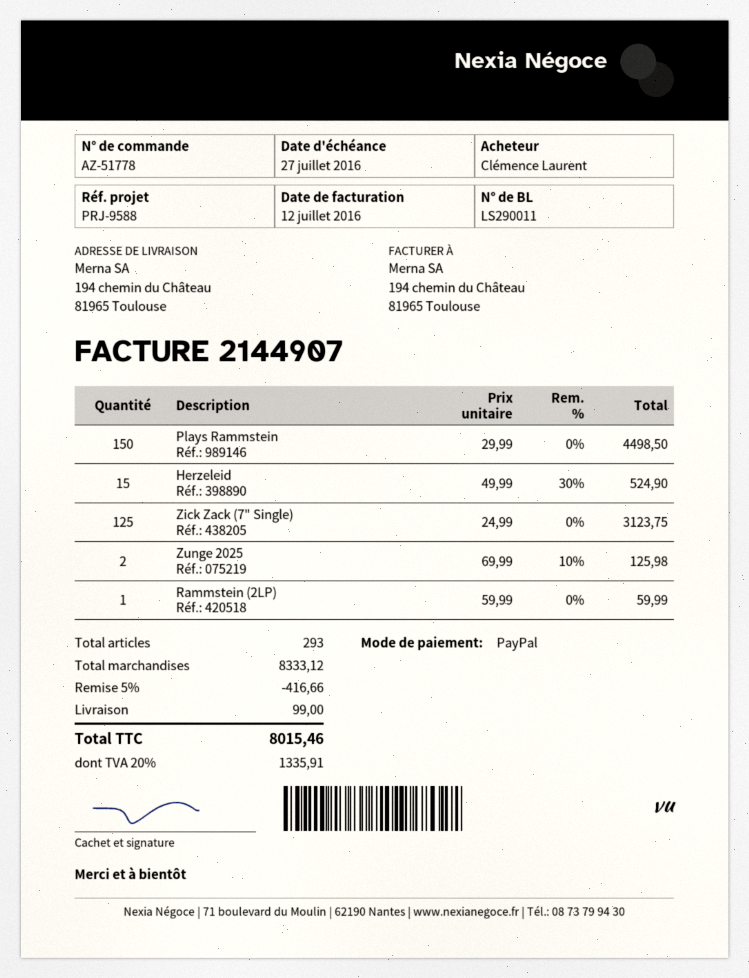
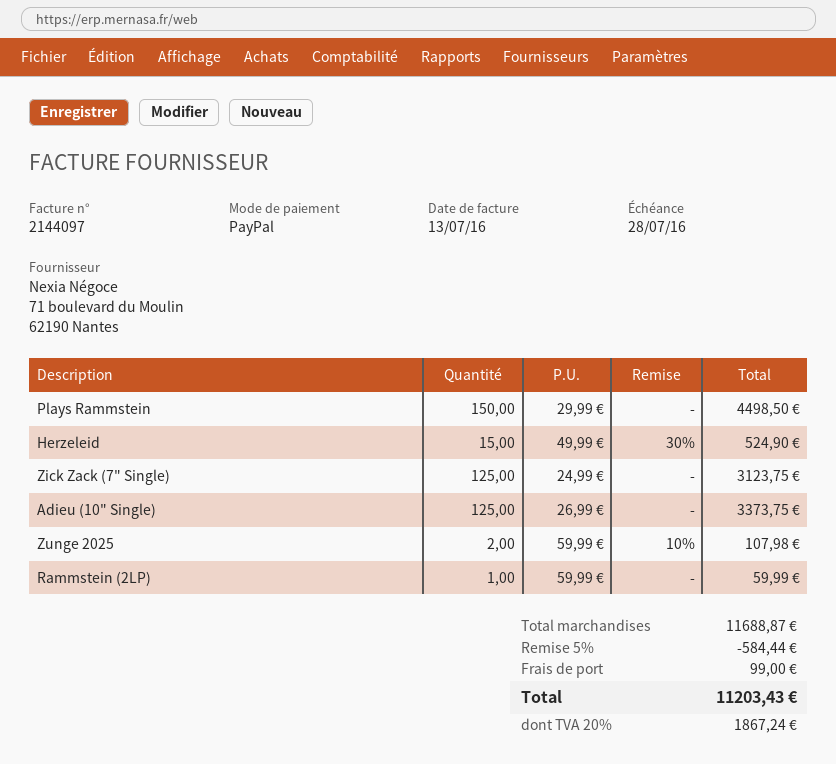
invoice number: 2144907 -> 2144097
invoice date: 2016-07-12 -> 2016-07-13
due date: 2016-07-27 -> 2016-07-28
Zunge 2025: 2 x 69.99 - 10% = 125.98 -> 2 x 59.99 - 10% = 107.98
Adieu (10" Single): none -> 125 x 26.99 = 3373.75
subtotal: 8333.12 -> 11688.87
discount: 5% = 416.66 -> 5% = 584.44
tax: 20% = 1335.91 -> 20% = 1867.24
total: 8015.46 -> 11203.43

● Task directions: Only the number is wanted: how many lines in the entries above contain the word "invoice"?

● Result for this exercise: 2